L’étude souligne que ces scores ne remplacent pas les modèles cliniques classiques, mais les complètent. Le risque génétique peut multiplier le risque absolu calculé à partir de l’âge, de la tension artérielle ou du taux de cholestérol, permettant ainsi une stratification plus précise et personnalisée.
« Les scores de risque polygénique pour les maladies cardiaques, intégrant des centaines de variantes génomiques courantes, sont capables d’identifier les risques pour les patients bien au-delà des facteurs de risque traditionnels et l’avantage d’anticiper la maladie, c’est-à-dire la prévention. »
Éric Topol
Cette nouvelle approche a déjà un impact sur les thérapies existantes. De nombreux médicaments actuels contre les maladies coronariennes agissent sur des voies biologiques identifiées grâce à des études génétiques, en particulier celles qui favorisent l’athérosclérose. De plus, de nouvelles thérapies en développement ciblent directement les mécanismes moléculaires découverts lors de l’analyse du génome humain.
Des questions importantes demeurent cependant. Il est encore nécessaire de déterminer le moment optimal pour appliquer ces scores, la manière de les intégrer dans la pratique clinique quotidienne et de garantir leur accessibilité et leur équité. La génétique offre une boussole plus précise, mais nécessite une réflexion approfondie sur la manière de l’utiliser sans aggraver les inégalités en matière de santé.
Des recherches menées par des institutions telles que le Mont Sinaï, le Centre cardiaque allemand de Munich et l’Institut Karolinska ont révélé que plus de 30 pour cent du risque de maladie cardiaque est lié à des facteurs génétiques, un chiffre bien supérieur aux estimations précédentes. Ces travaux ne se limitent pas à l’étude de gènes isolés, mais s’intéressent aux réseaux de régulation génétique (GRN), des ensembles de gènes interagissant pour contrôler des fonctions cellulaires spécifiques.
L’analyse des tissus vasculaires et métaboliques de patients atteints de maladies coronariennes a permis d’identifier 28 réseaux de régulation indépendants dont la variation génétique explique 11 pour cent supplémentaires du risque héréditaire. « Cette découverte porte l’héritabilité totale estimée de la maladie coronarienne à environ 32 pour cent », a déclaré le Dr Schunkert. Ces données renforcent l’idée que le risque cardiovasculaire résulte de l’interaction entre des variantes génétiques et des environnements biologiques internes, modulée par des réseaux complexes agissant comme des systèmes intégrés.
« Les résultats de cette étude démontrent que le risque de maladie cardiaque est le résultat concerté des interactions entre les variantes génétiques et les environnements biologiques. »

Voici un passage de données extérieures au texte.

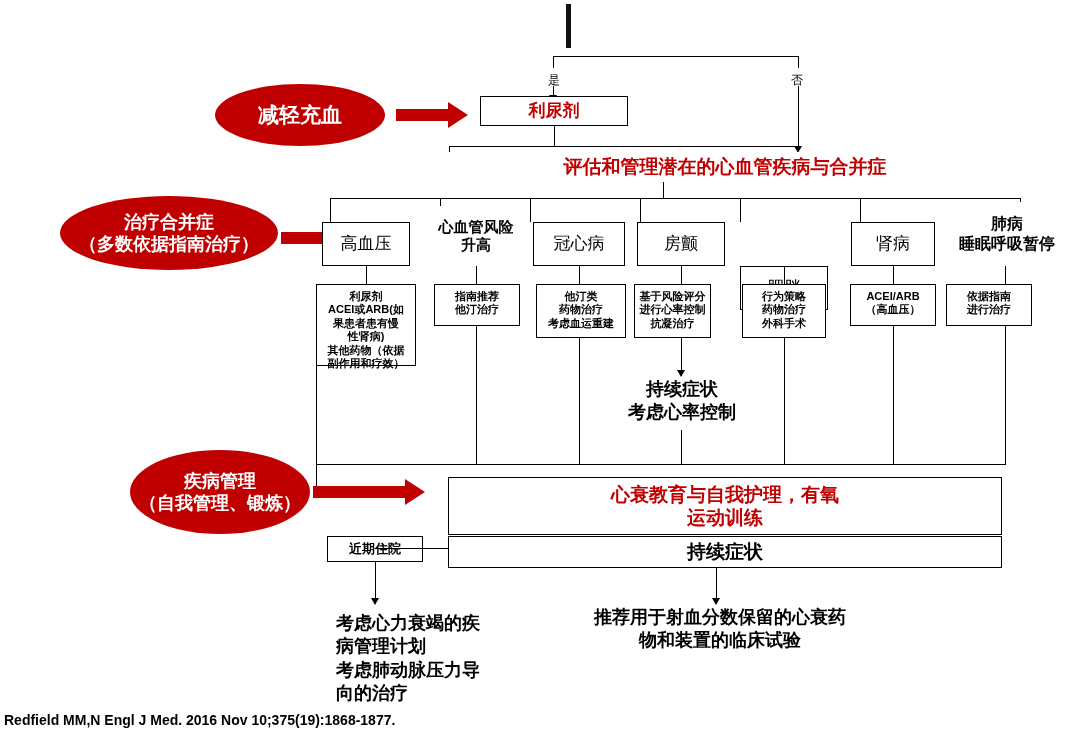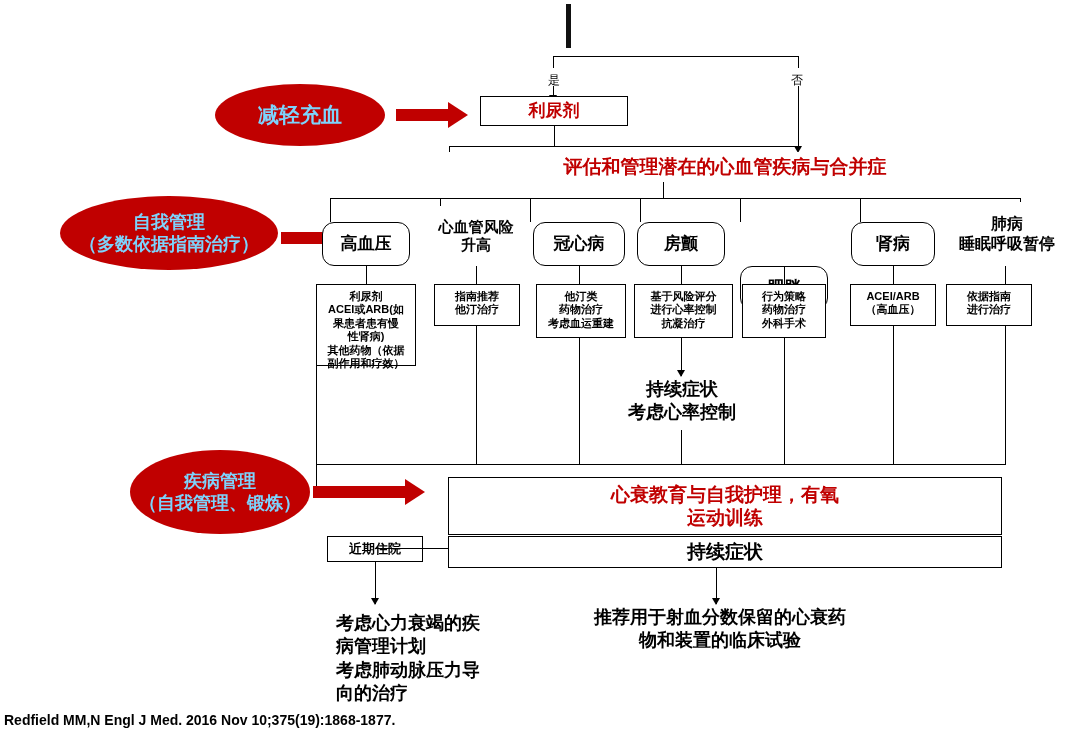"减轻充血" .ellipse { color: #7dd3fc -> #ffffff }
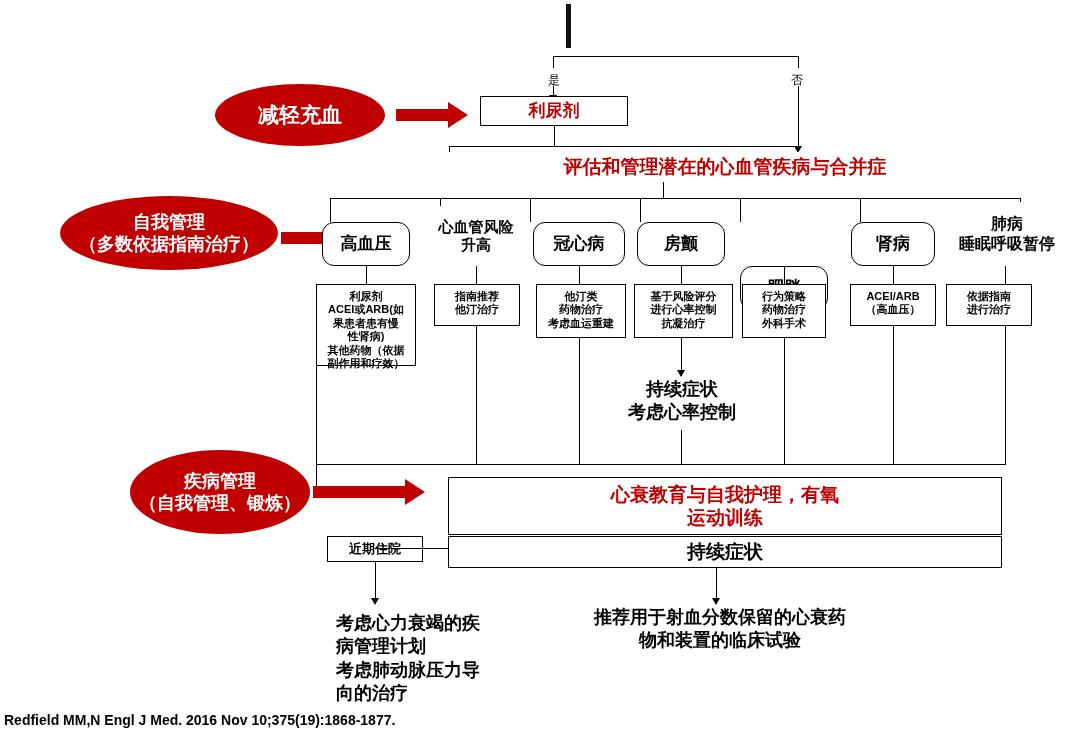"自我管理" div { text: 自我管理 -> 治疗合并症 }
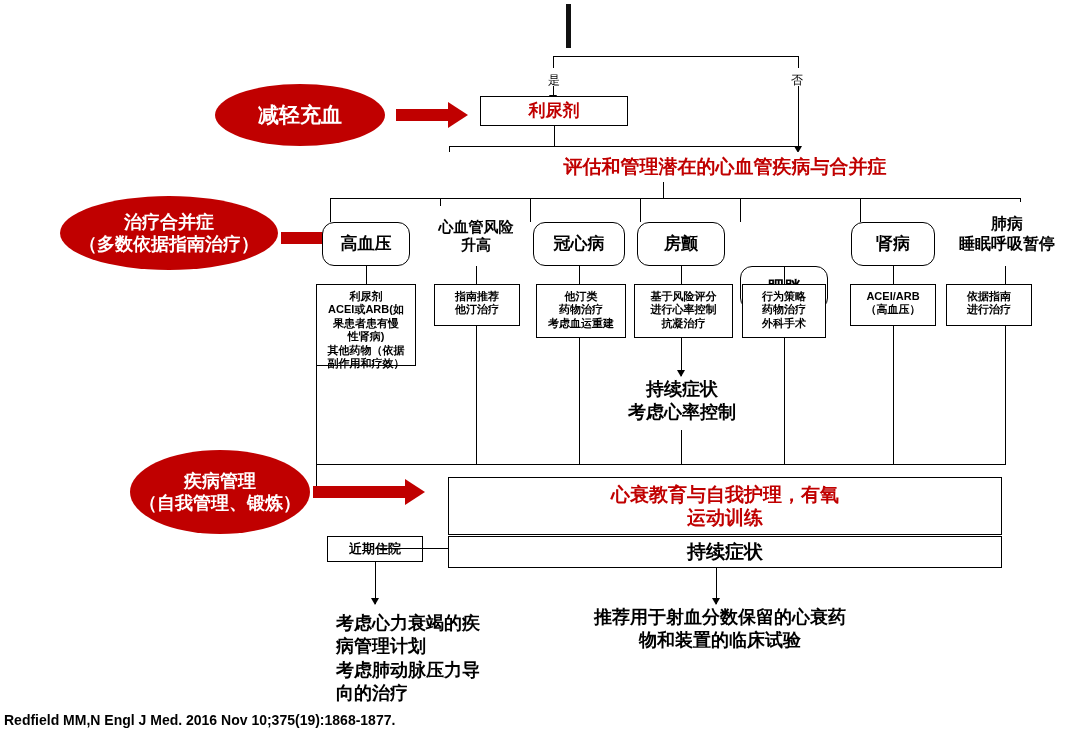"高血压" .box.headbox { border-radius: 12px -> none; font-weight: bold -> normal }
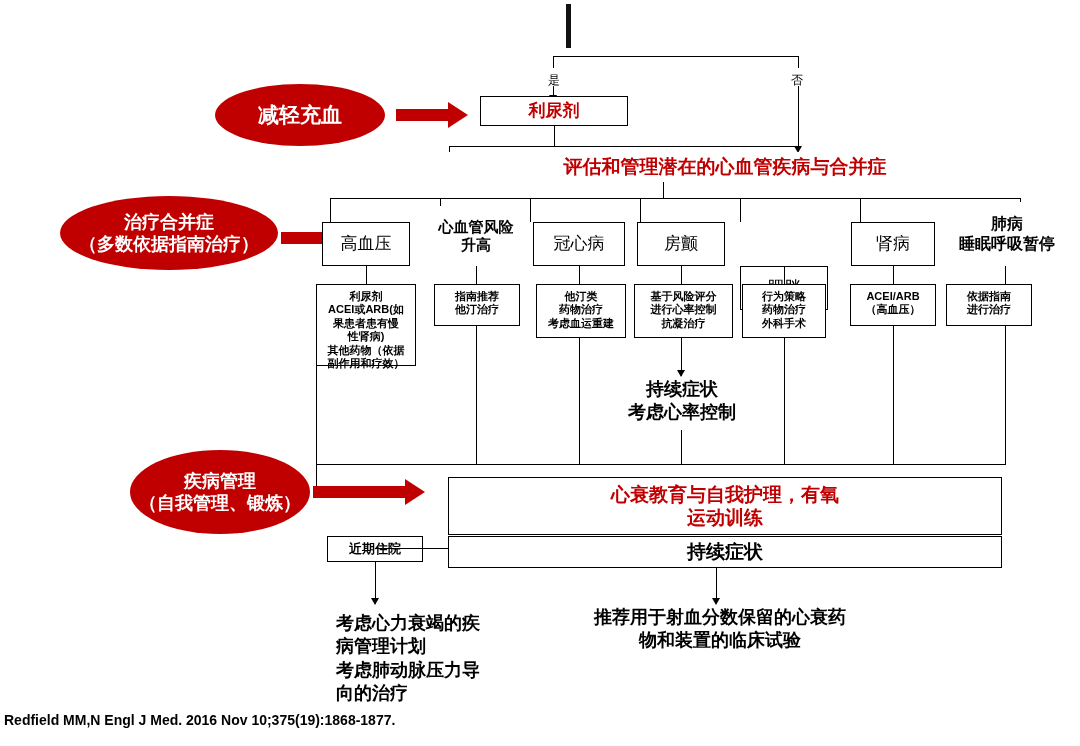"基于风险评分" div.abs { width: 99px -> 77px }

Johan LM Björkegran, professeur de cardiologie et de génétique à l’École de médecine Icahn du Mont Sinaï
« Un mystère des recherches récentes était le fait que de nombreux gènes qui contribuent à la génétique des maladies coronariennes affectent des mécanismes inattendus dans ce contexte », a déclaré le Dr Pradeep Natarajan, co-auteur de l’étude. « Nos travaux nous ont permis de comprendre comment ces gènes travaillent ensemble pour précipiter ou prévenir la maladie. »
Les maladies coronariennes restent l’une des principales causes de décès dans le monde, mais leur compréhension entre dans une nouvelle ère. Le cœur n’est plus considéré uniquement comme une pompe soumise à l’usure du temps et des habitudes, mais comme le résultat dynamique d’un héritage génétique complexe interagissant avec l’environnement tout au long de la vie. À cette intersection entre gènes et biologie, la cardiologie commence à écrire son prochain chapitre.